### TASK GOAL
Return every line of the records below verbatim, with no pictures in the copy.

DATA TO PROCESS START

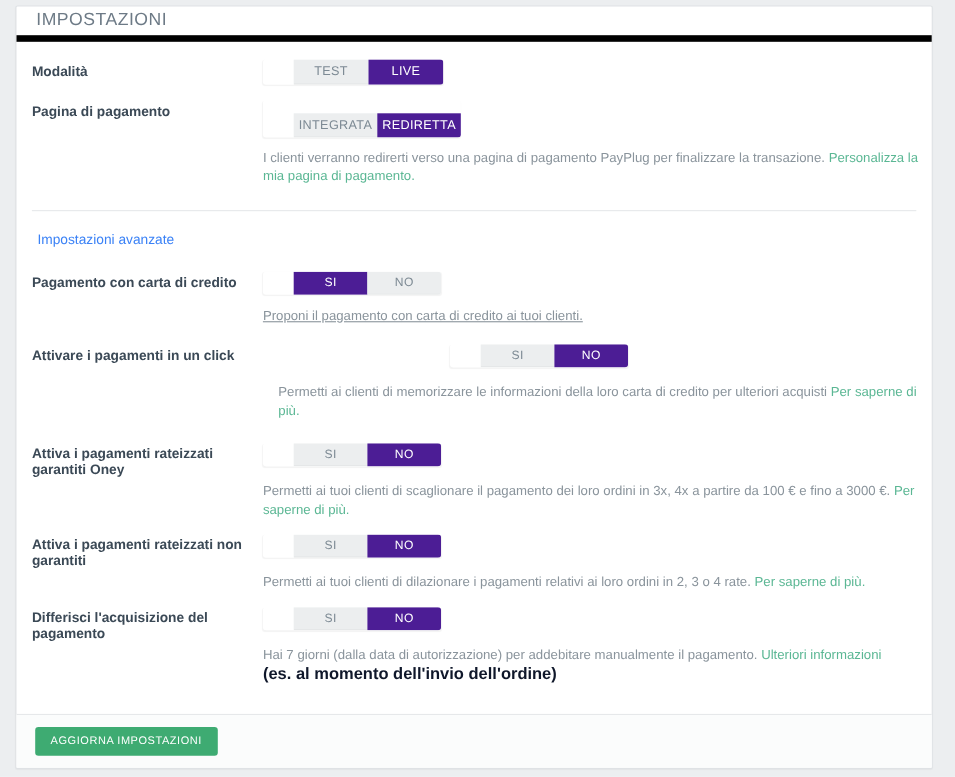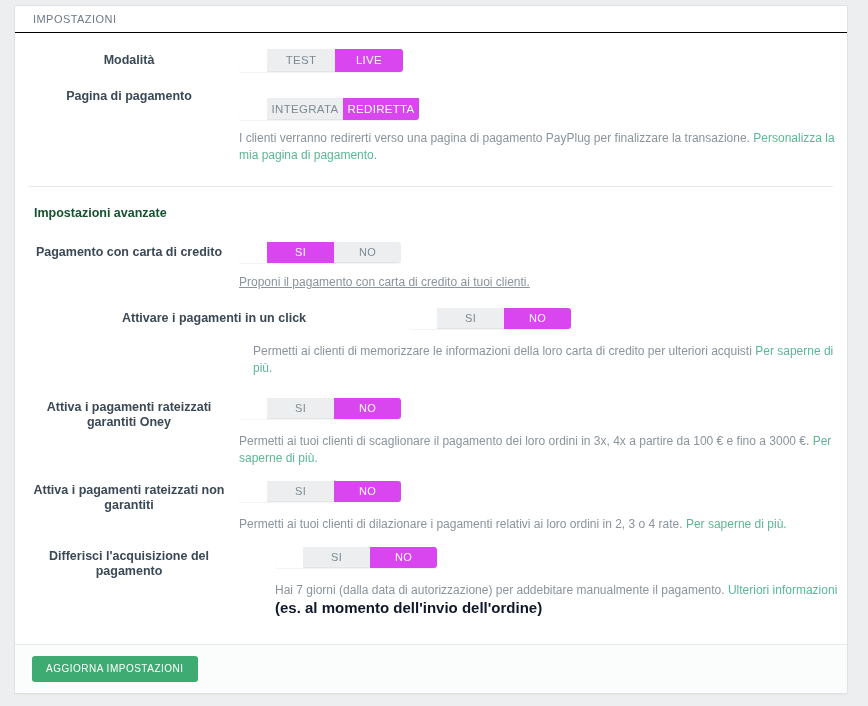"IMPOSTAZIONI" .card-header { border-bottom: 1px solid #000000 -> 6px solid #000000; font-size: 11px -> 16px }
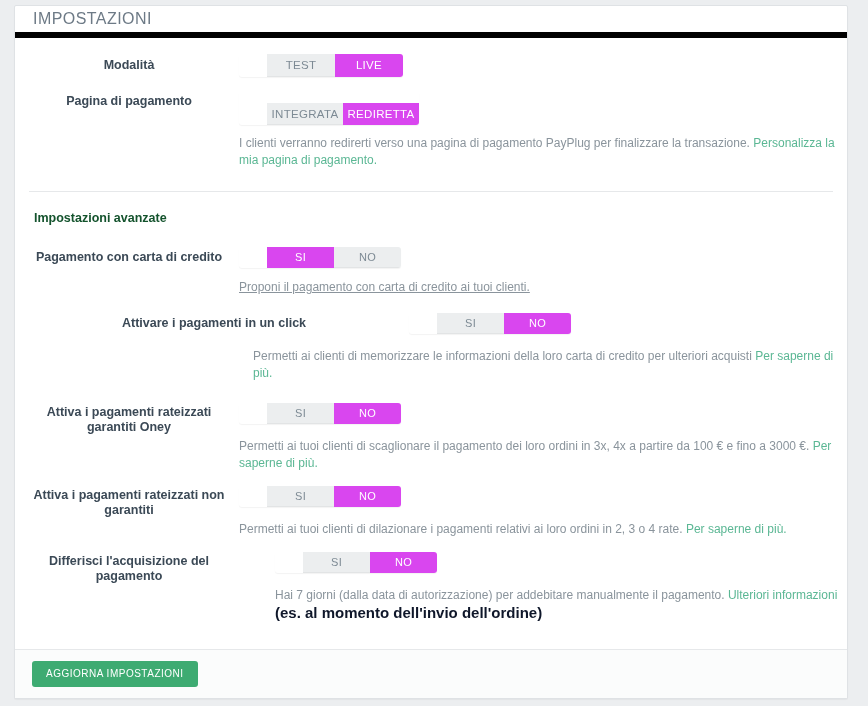"Modalità" .label { text-align: center -> left }
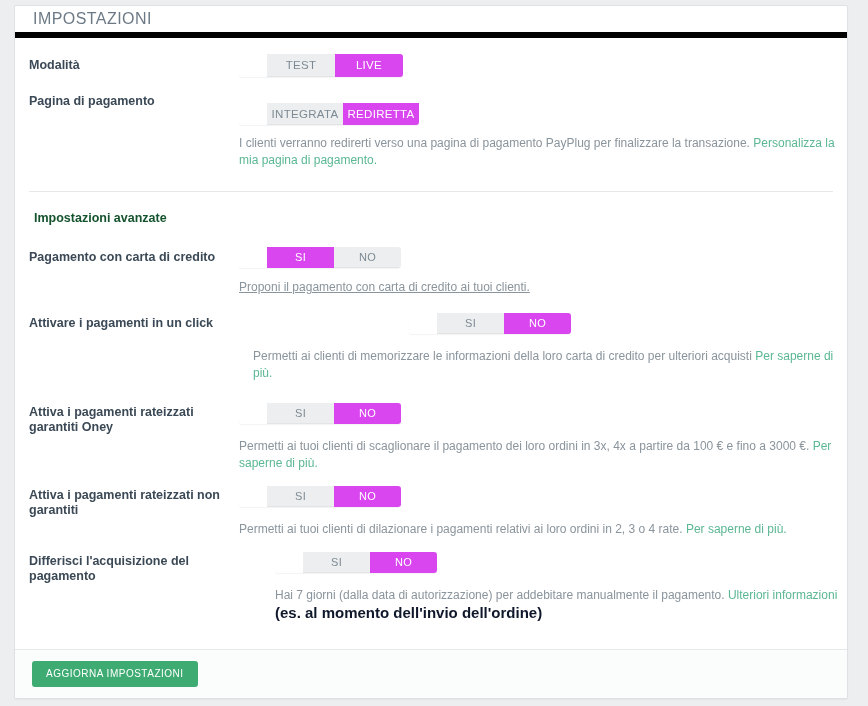"LIVE" .btn-seg.on { background: #d946ef -> #4c1d95 }
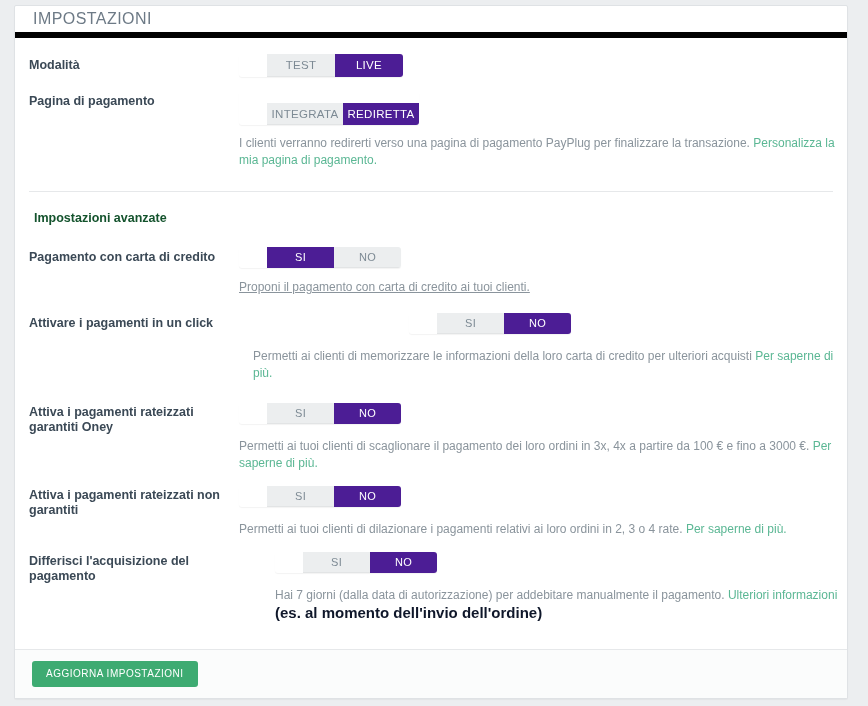"Impostazioni avanzate" .section-title { color: #14532d -> #3b82f6; font-weight: bold -> normal }
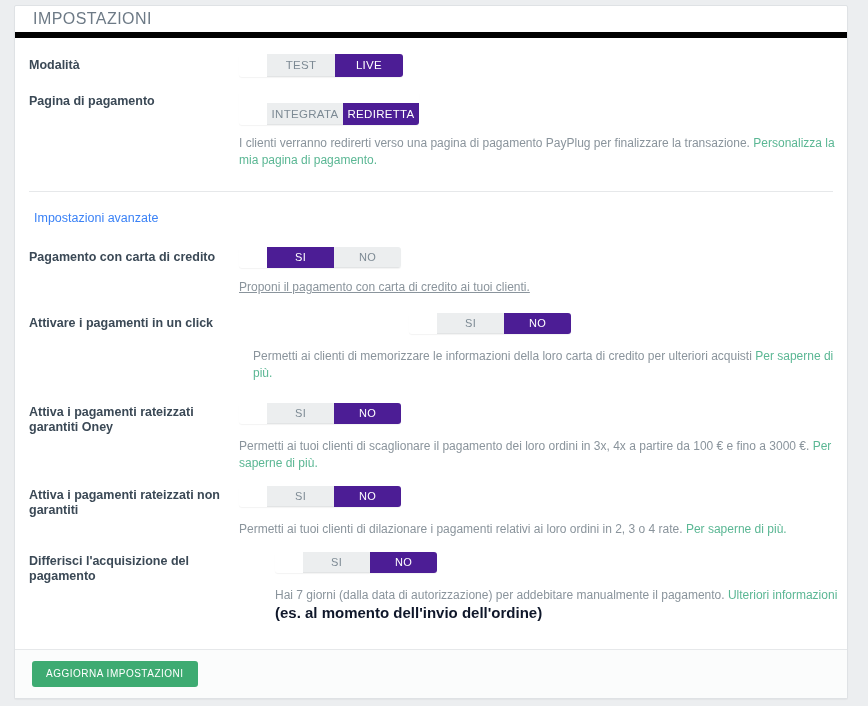"Differisci l'acquisizione del pagamento" div.row { gap: 36px -> none }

DATA TO PROCESS END

### REPLY TO THE EXERCISE
"IMPOSTAZIONI" .card-header { border-bottom: 1px solid #000000 -> 6px solid #000000; font-size: 11px -> 16px }
"Modalità" .label { text-align: center -> left }
"LIVE" .btn-seg.on { background: #d946ef -> #4c1d95 }
"Impostazioni avanzate" .section-title { color: #14532d -> #3b82f6; font-weight: bold -> normal }
"Differisci l'acquisizione del pagamento" div.row { gap: 36px -> none }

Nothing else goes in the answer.